Rivalry between China and Japan dates back some time. In 1274, China’s Emperor Khubilai Khan established an ‘Office for the Chastisement of Japan’. Chastisement took a more practical turn in 1281, when he sent an invasion fleet of 4,400 ships.
The Japanese returned the favour in 1592 when Toyotomi Hideyoshi dispatched a huge invasion force to conquer Korea, and then China. As Hideoyoshi informed the Koreans: “Why should I sit chafing on this island? I will make a leap and land in China and lay my laws upon her.”
Mutual misunderstanding between the two powers by this stage was well entrenched. The Chinese viewed the Japanese as a nation of pirates, who were barely civilized, let alone to be treated as equals. Ming China’s Wanli emperor sent an envoy to Japan that made clear Japan’s subordinate, vassal status: “You, Hideoyoshi, are hereby instructed to comply with our commands and stand ready to fulfill your obligations to our throne as a loyal subject and cheerfully obey our imperial commands.”
Neither Khubilai Khan’s nor Hideoyoshi’s invasions were ultimately successful, but they laid the foundations for the more recent events of the 1930s and 1940s, when an already tense historical relationship escalated to a whole new level.
The most recent period of Japanese aggression still resonates with the average Chinese and it does not take much to enflame passions. Take, for example, an incident this year at Wuhan University when a Chinese mother and daughter dressed up in Japanese-style kimonos to view the cherry blossoms. An angry mob soon gathered to jeer at them and drove them away. In an online poll, 46,000 netizens (or 47.6% of those who voted) supported the mob’s actions, stating: “Wearing kimonos to admire the sakura cherry blossoms is an injustice to the martyrs who died resisting the Japanese.”
China’s obsession with this period of history shows in popular culture too. Readers of WiC will have noted that some of the nation’s most popular TV shows – such as My Colonel and My Regiment (see WiC9) and Four Generations Under One Roof – deal with the Sino-Japanese war. So too does the recent movie Forever Enthralled (WiC12), which sees opera star Mei Lanfeng defy Japanese attempts to exploit him for propaganda purposes.
However, the most controversial film to deal with the topic recently is Nanjing Nanjing. The subject matter is raw – by China’s estimate 300,000 civilians were killed in the 1937 Nanjing Massacre. Previous dramas about the massacre have portrayed the Japanese as monsters. But Lu Chuan’s movie has depicted the individual Japanese soldiers with a degree of empathy. The Chinese director says: “I cannot make myself love the Japanese troops, but I try to understand them.”

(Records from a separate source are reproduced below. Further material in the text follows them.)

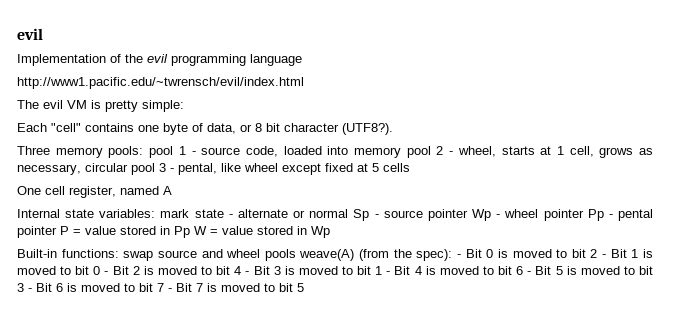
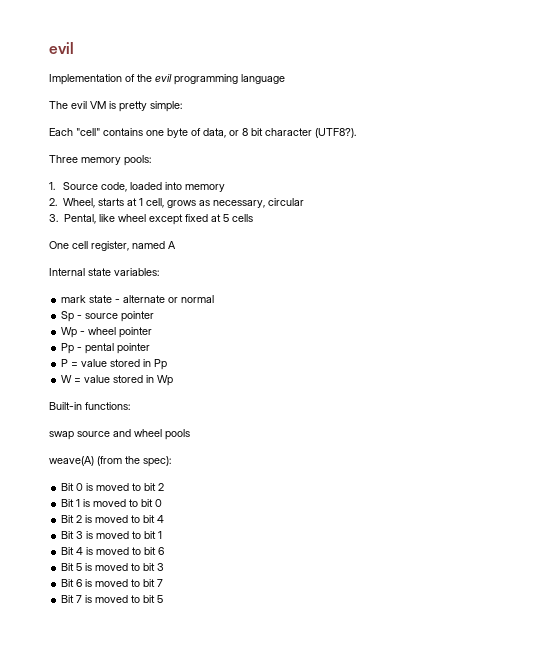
[17,77,304,89] // http://www1.pacific.edu/~twrensch/evil/index.html -> (285, 79) none
[149,146,241,158] pool 1 - source -> [49,182,99,190] // 1. Source
[406,146,496,158] pool 2 - wheel, -> [49,198,96,208] // 2. Wheel,
[131,163,217,175] pool 3 - pental, -> [49,214,96,224] // 3. Pental,
(156, 213) none -> (159, 272) //
(349, 213) none -> (215, 299) //
(468, 215) none -> (155, 316) //
(584, 215) none -> (153, 332) //
(57, 232) none -> (151, 348) //
(190, 232) none -> (168, 364) //
(119, 253) none -> (130, 406) //
(296, 255) none -> (190, 434) //
[456,254,461,258] - -> (171, 461) //
[602,254,607,258] - -> (165, 487) //
[104,271,109,275] - -> (163, 503) //
[245,271,250,275] - -> (165, 519) //
[386,271,391,275] - -> (163, 535) //
[527,271,532,275] - -> (165, 551) //
[28,288,32,292] - -> (165, 567) //
[168,288,172,292] - -> (164, 583) //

The movie, which earned Rmb68 million ($9.9 million) in its first week, is an attempt to heal some of the historical scars. “I can feel how estranged the two people are,” says Lu, but there are three choices: “First, we destroy Japan. Second, Japan destroys us. Or the third way is we try really hard to understand each other. I think we should choose the third way.”
Last week’s Beijing summit between China’s and Japan’s prime ministers, Wen Jiabao and Taro Aso, emphasised a similar spirit of cooperation. Plans to jointly develop a next generation mobile telephone standard and work together in energy and environmental matters were among the more positive steps announced. But, as Wen conceded, the history issue remained “very sensitive” and “the improvement in our bilateral ties is hard-won.” He urged both “to carefully handle the direction of their development.”